Liability of Joint Wrong-doers—Negligence of Plaintiff's Carrier in such a case not imputable to him.
The supreme court of Pennsylvania, in Borough of Carlisle v. Brisbane (Chicago Legal News, March 5, 1887), reviewed the law indicated in the ead-note, as laid down in Pennsylvania and New York, as follows.
Clark, J.The general rule of the law undoubtedly is, where one suffers an injury through the concurrent negligence of two or more persons, they are jointly liable, and may be proceeded against for damages sustained, either jointly or severally, at the option of the party injured, unless the latter, by his own negligence, has contributed to the injury, in which case the law will not afford him any remedy whatever against any or all of the persons whose wrong, in concurrence with his own, caused the injury. The rule is, however not without its exceptions. Where goods in the hands of a common carrier are injured by the negligent act of a third party, to which the negligence of the carrier contributes, and an action is brought by the owner against the third party, the carrier’s contributory negligence is a good defense (Vanderplank v Miller, Mood, & M. 169; Simpson v. Hand, 6 Whart. 311). So also where a passenger is personally injured by the joint negligence of his carrier and another party, his remedy is against the common carrier alone, The latter question was first raised in this court, and was very fully discussed, in the case of Lockhart v. Lichtenthaler, 46 Pa. St. 151. The decision in that case was grounded upon the doctrine of the English cases, Bridge v. Grand Junction Ry. Co., 3 Mees. & W. 247 (1838, in the court of exchequer); Thorogood v. Bryan, 65 E. C. L. 114, and Cattlin v. Hills, Id. 123 (in the common bench, 1849). These cases have since been followed and approved in the exchequer by Armstrong v. Lancashire & Y. Ry. Co., 44 L. J. Exch. 89. The principle upon which these English cases appear to have been determined is that the passenger is so far identified with the carriage in which he *379is traveling that want of care on the part of the driver will be a defense of the owner of the other carriage that directly caused the injury.

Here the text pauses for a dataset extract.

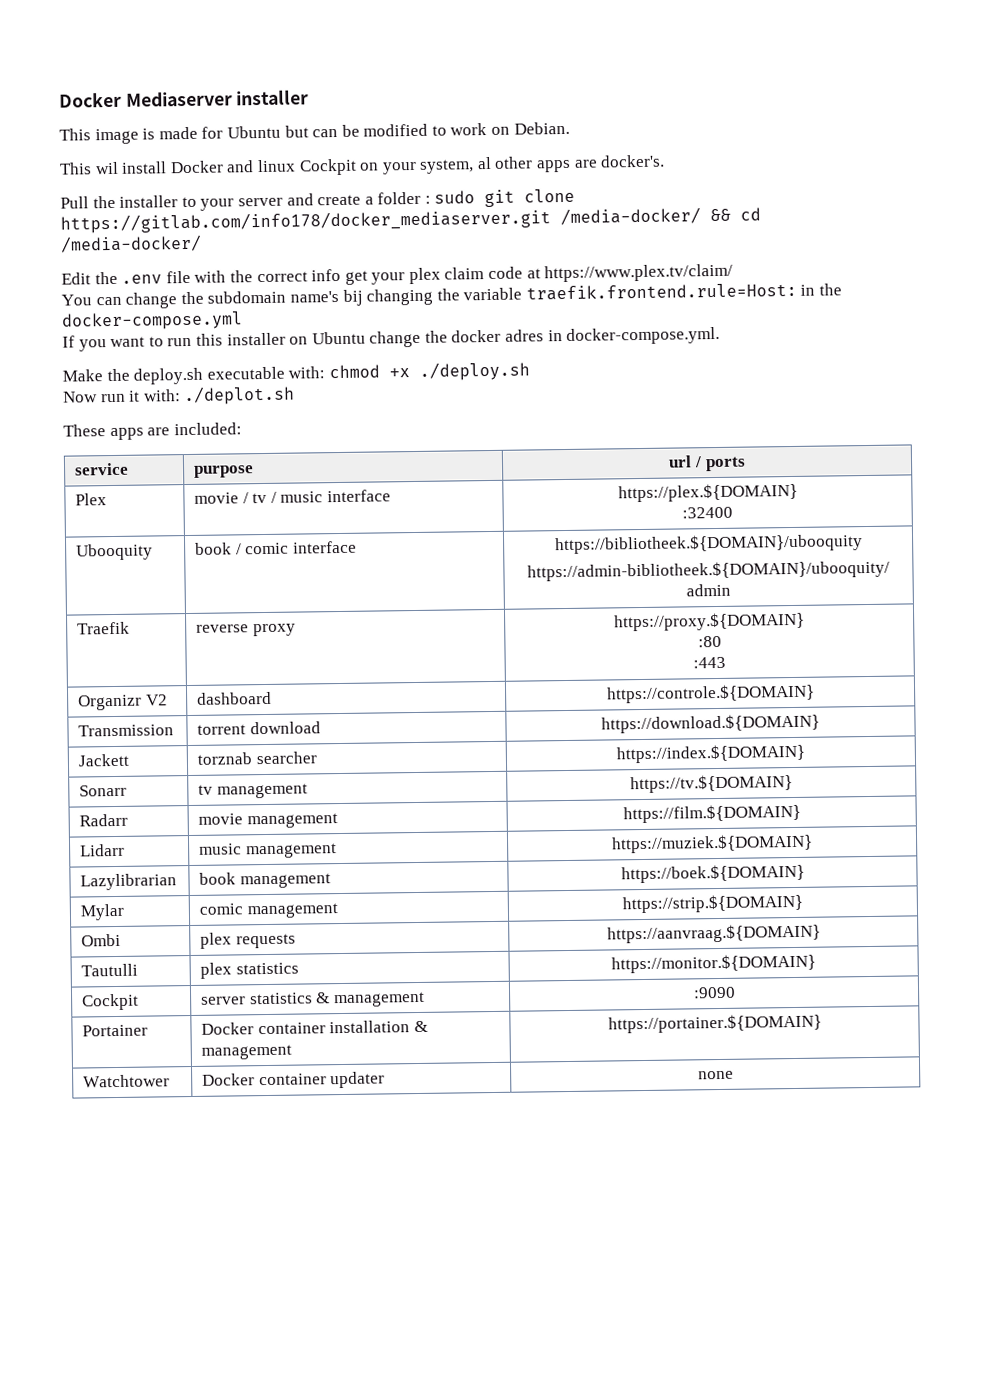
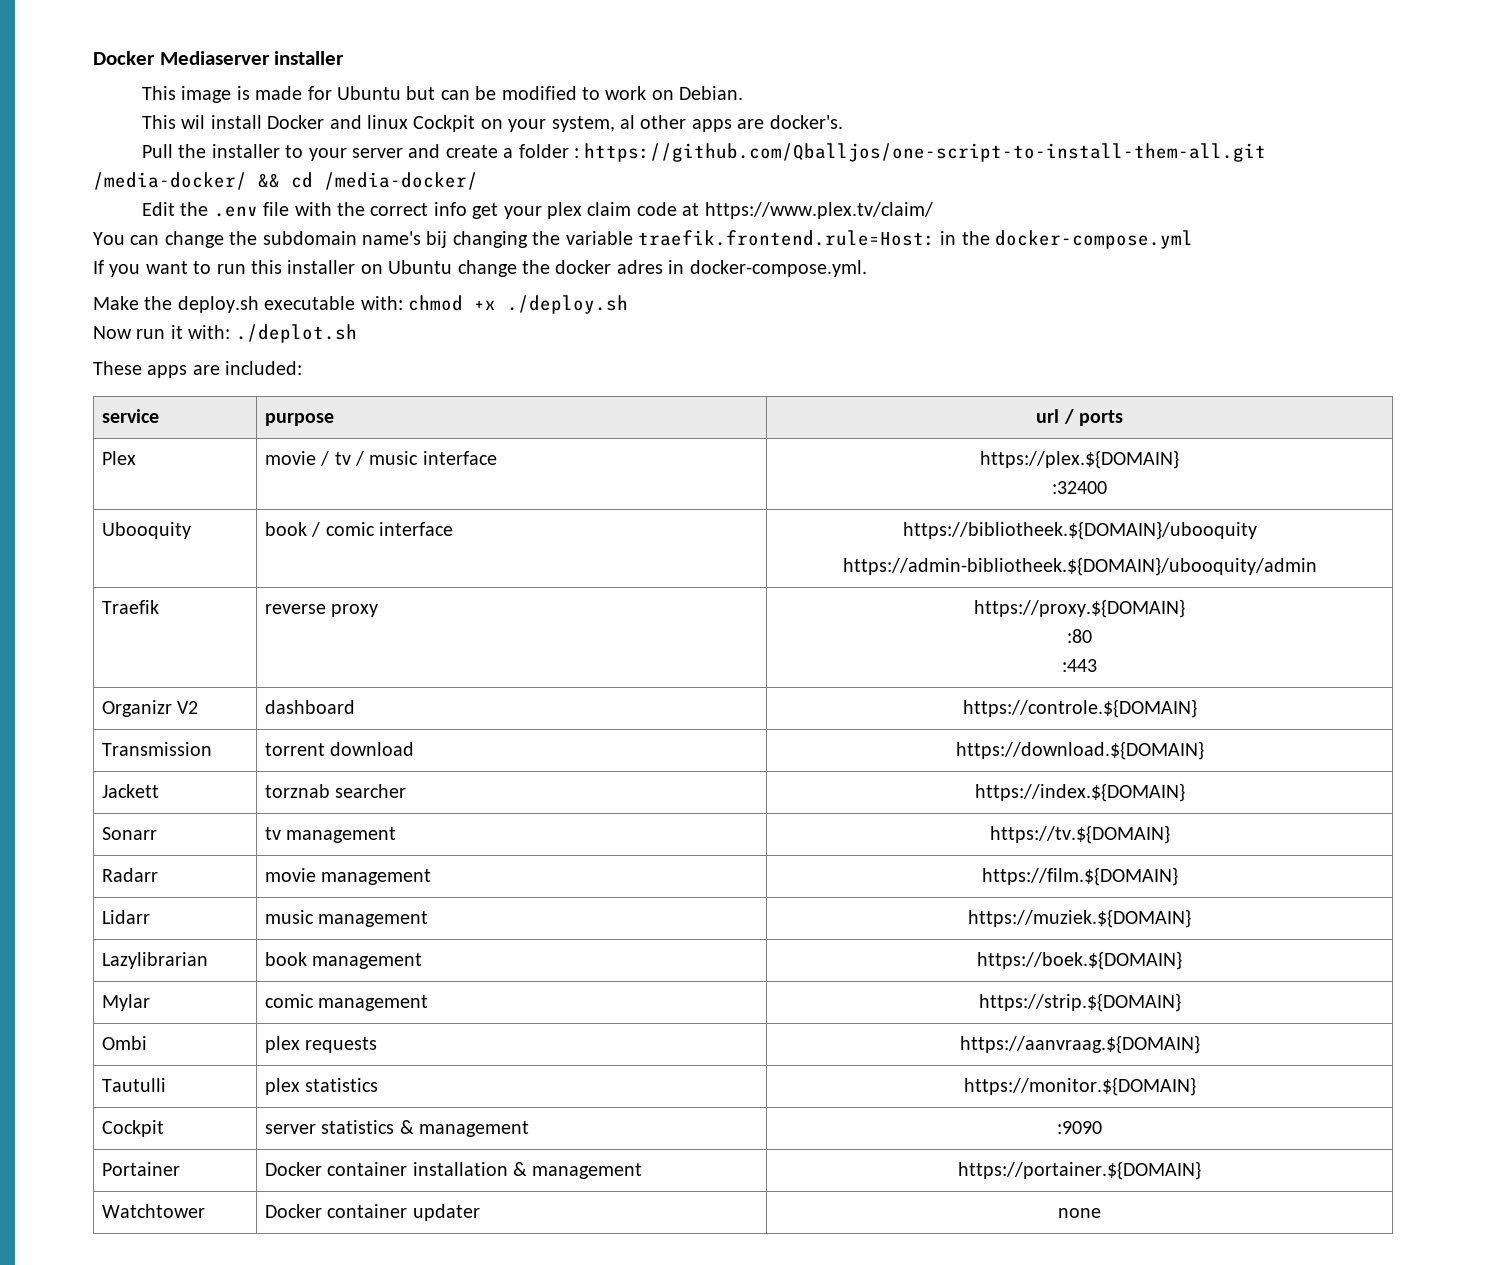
[434,188,576,208] [60,209,551,234] sudo git clone https://gitlab.com/info178/docker_mediaserver.git -> [584,143,1267,162] https://github.com/Qballjos/one-script-to-install-them-all.git

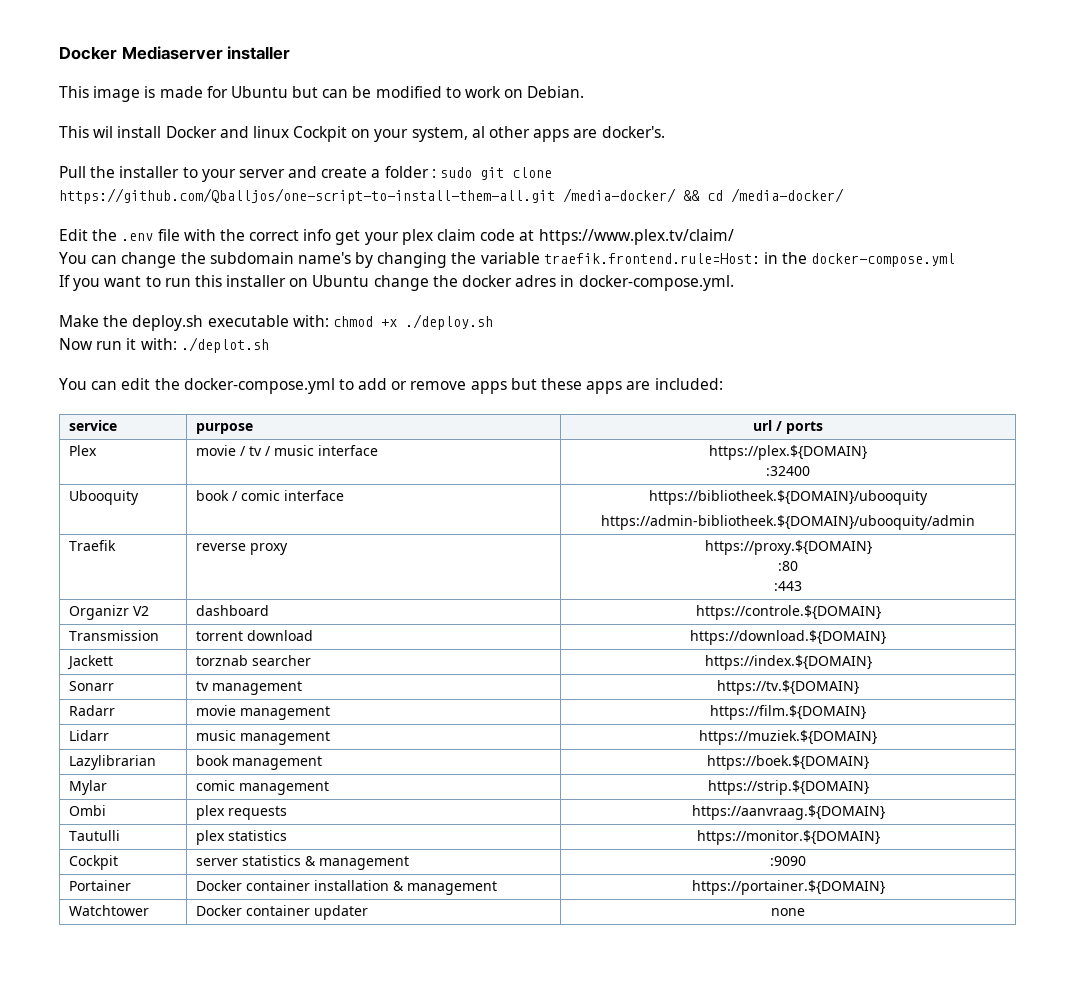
(579, 153) none -> [440,167,553,180] sudo git clone
[426,231,448,248] bij -> [355,252,374,268] by
[93,361,142,375] These -> [59,378,583,394] You can edit the docker-compose.yml to add or remove apps but these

Our own case of Lockhart v. Lichtenthaler, supra, was followed by Philadelphia & R. R. Co. v. Boyer, 97 Pa. St. 91, an action against the railroad company to recover damages for the death of a person caused by a collision of. the defendant’s train with a street-car in which the deceased was a passenger. It was held, that in order to recover, the plaintiffs must show not only that the death resulted directly from the defendaut’s negligence, but that the negligence of the carrier company did not contribute to the result. Therefore, although there is certainly a wide difference of opinion between the courts of this and other States on the subject, it seems to be well settled as the law of Pennsylvania that the remedy of a passenger injured by the joint negligence of his carrier and another is against the common carrier only.

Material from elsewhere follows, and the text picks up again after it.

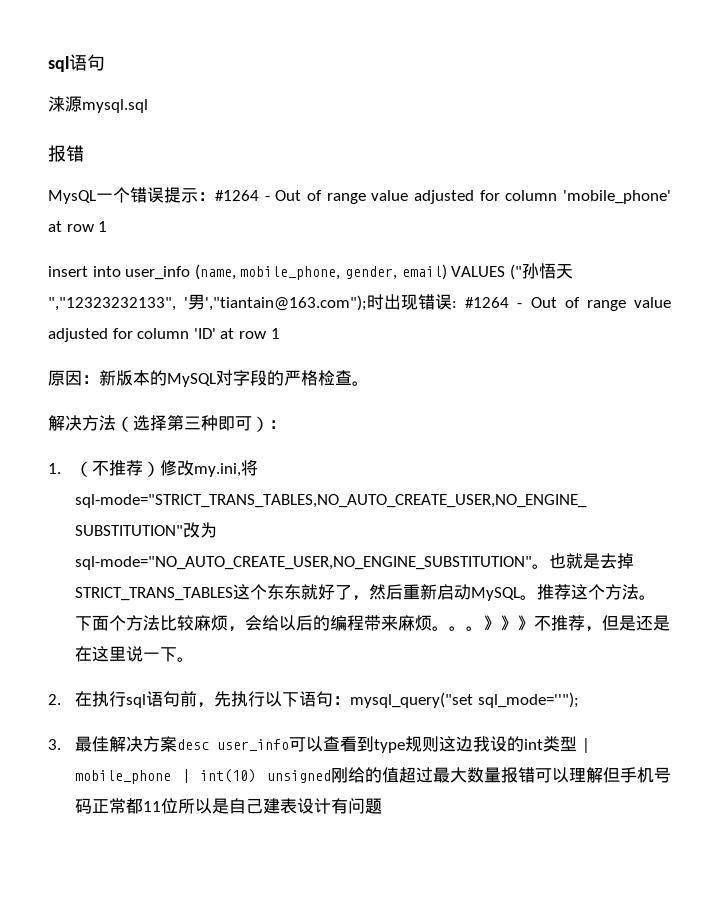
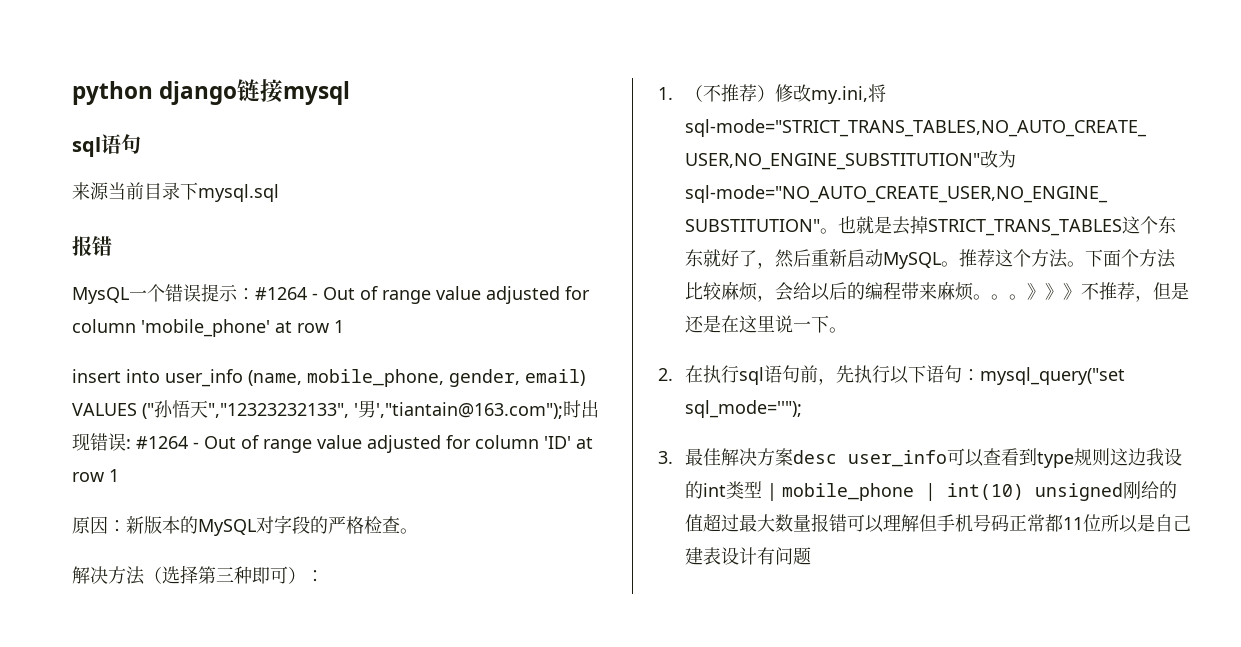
(48, 64) none -> [72,79,351,105] python django链接mysql //
[48,96,82,112] 涞源 -> [72,182,198,200] 来源当前目录下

Cornman, however, was not a common carrier. He was the owner of the horse and sleigh, and was the driver. Brisbane was a friend of Cornman’s, visiting Carlisle, and occupied a seat in the sleigh by his invitation. The accident occurred while returning from a visit to the poor-house. Nor was Cornman the servant of Brisbane. As the driver, he was neither under Brisbane’s direction nor control, nor was Brisbane under his control. Brisbane had simply accepted the friendly offer of a seat in Cornman’s sleigh. He had a right to expect from Cornman ordinary skill and care in the management of the conveyance, and precisely the same degree of care from the municipality of the borough of Carlisle in the condition and repair of the streets over which they might pass. There is no evidence whatever that Brisbane knew that Cornman was a reckless or unskillful driver, or that he saw, or by the exercise of reasonable care at the time could see, or ought to have seen, the dangerous condition of the street. Indeed, the jury has found that he was not personally aware of either, and no question can arise involving this view of the case,
It is said, however, that although there is no evidence of any actual negligence on the part of Brisbane, upon the principle of Lockhart v. Lichtenthaler the negligence of Cornman is to be imputed to him.

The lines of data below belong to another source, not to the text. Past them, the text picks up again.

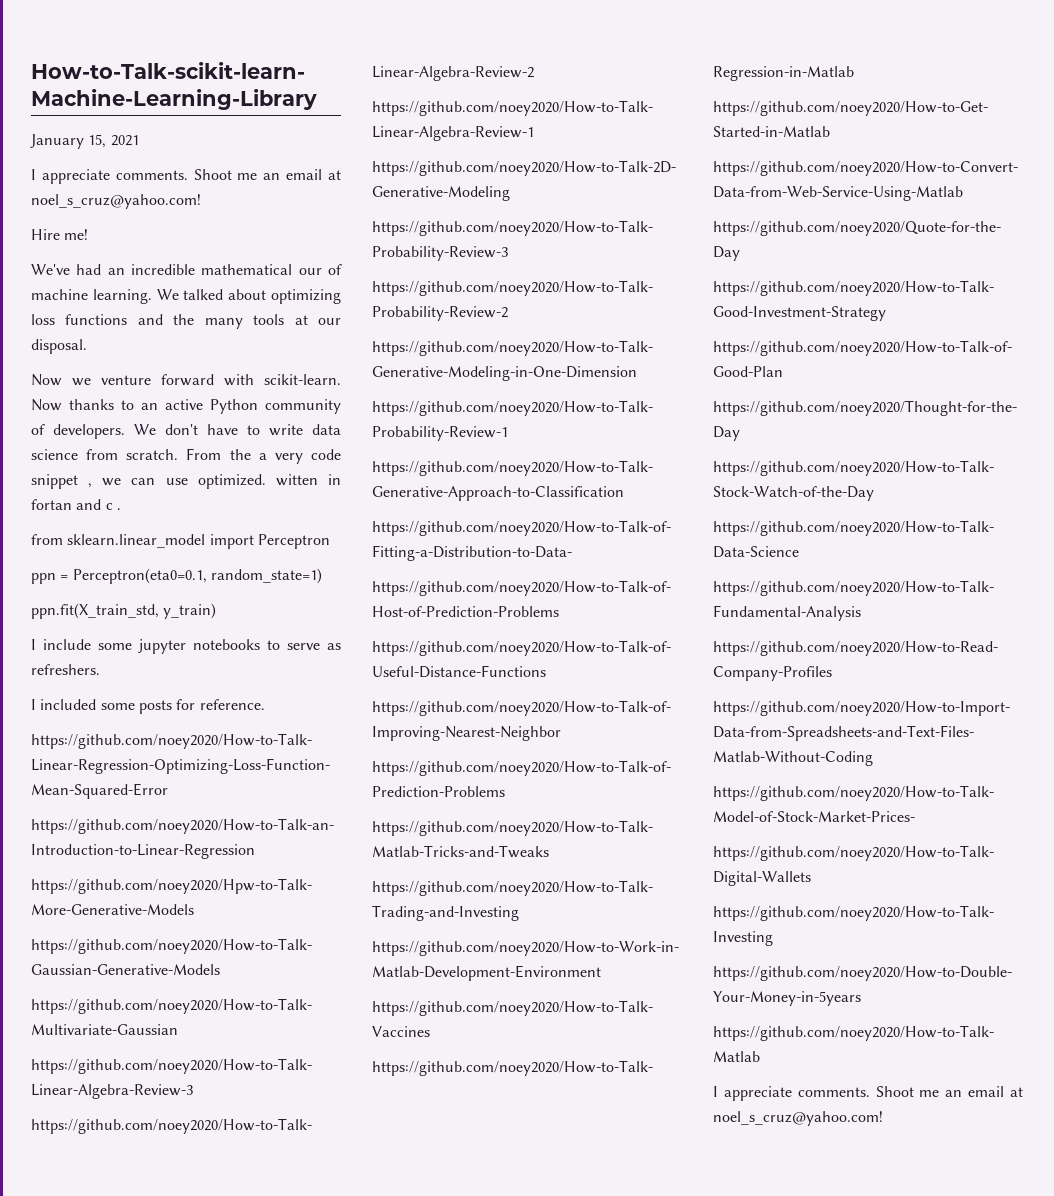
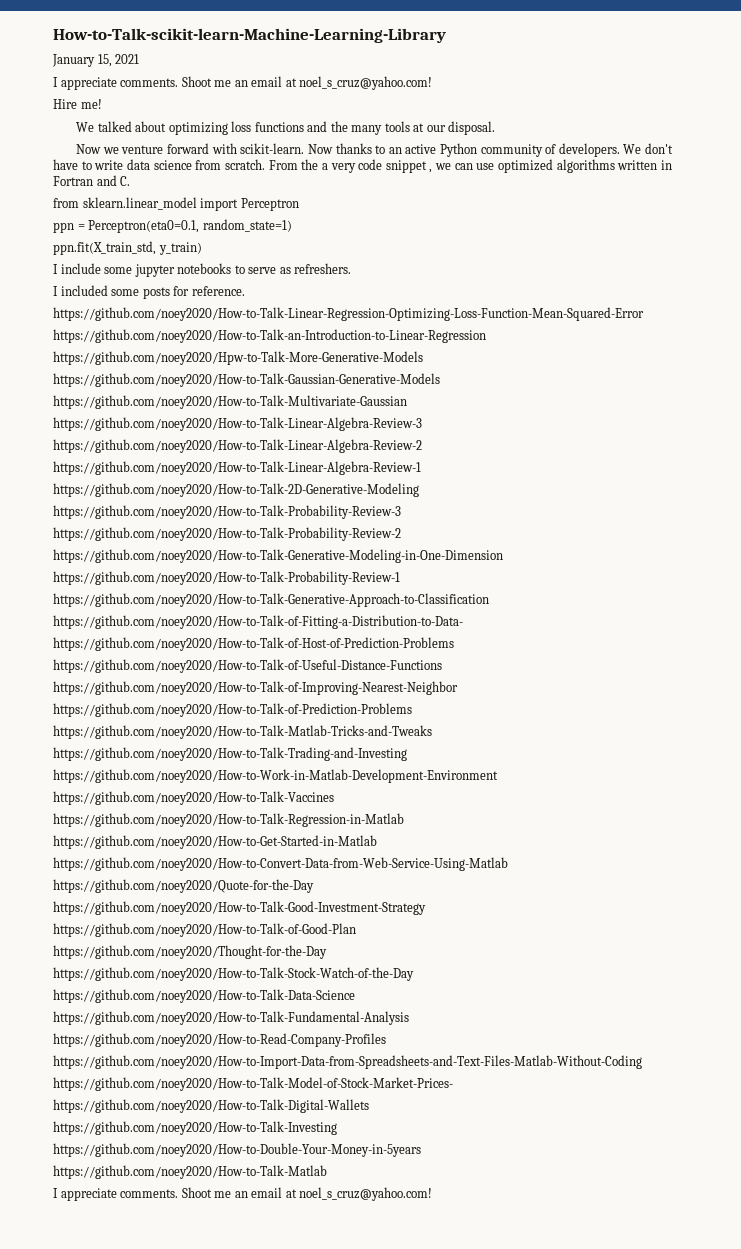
[31,264,342,275] [31,289,152,304] We've had an incredible mathematical our of machine learning. -> (102, 104) none
[197,474,341,489] [31,499,121,510] optimized. witten in fortan and c . -> [498,159,672,173] [53,175,131,186] optimized algorithms written in Fortran and C.

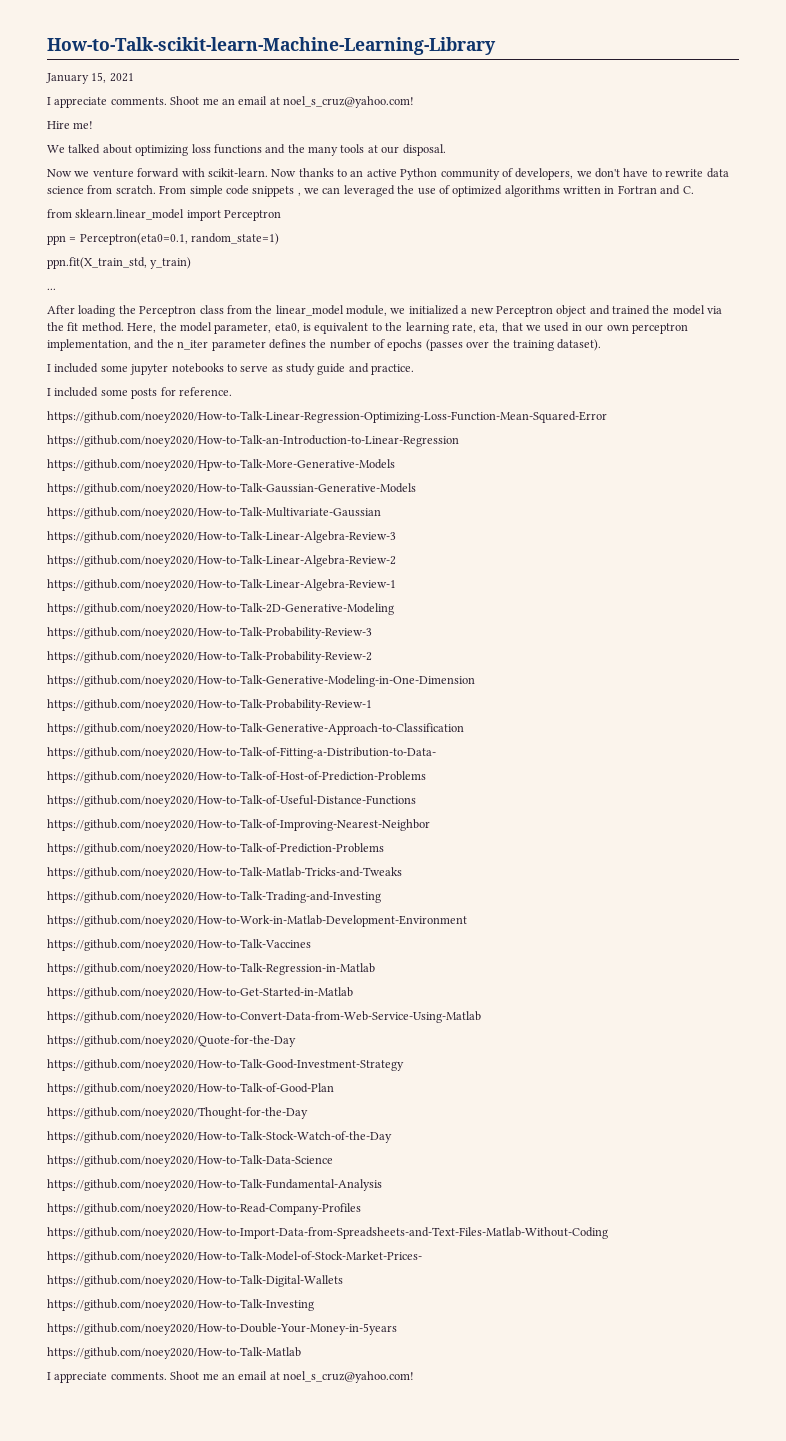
[558,143,642,157] developers. We -> [515,168,592,180] developers, we
[94,160,124,170] write -> [665,169,704,177] rewrite
[301,159,495,173] the a very code snippet , we can use -> [189,185,450,197] simple code snippets , we can leveraged the use of
[53,263,101,274] // I include -> [47,288,56,290] [47,305,723,317] [47,322,688,334] [47,339,602,351] [47,363,99,373] // ... // After loading the Perceptron class from the linear_model module, we initialized a new Perceptron object and trained the model via the fit method. Here, the model parameter, eta0, is equivalent to the learning rate, eta, that we used in our own perceptron implementation, and the n_iter parameter defines the number of epochs (passes over the training dataset). // I included
[294,263,352,274] refreshers. -> [286,363,415,375] study guide and practice.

The rationale of the rule in Thorogood v. Bryan, is said by Colton, J., to be the identity of the passenger with his own vehicle ; but in Lockhart v. Lichtenthaler this reason is rejected, and we think the foundation of the principle is expressed by Mr. Justice Thompson with much more care and accuracy, as follows : “ I would say the reason for it is that it better accords with the policy of the *380law to hold the carrier alone responsible in such circumstances as an incentive to care and diligence. As the law fixes responsibility upon a different principle in the case of the carrier, as already noticed, from that of a party who does not stand in that relation to the party injured, the very philosophy of the requirement of greater care is that he shall be answerable for omitting any duty which the law has defined as his rule and guide, and will not permit him to escape by imputing negligence of a less culpable character to others, but sufficient to render them liable for the consequences of his own. It would be altogether more just to hold liable him who has engaged to observe the highest degree of diligence and care, and has been compensated for so doing, rather than him upon whom no such obligation rests, and who, not being compensated for the observance of such a degree of care, acts only on the duty to observe ordinary care, and may not be aware even of the presence of a party who might be injured.”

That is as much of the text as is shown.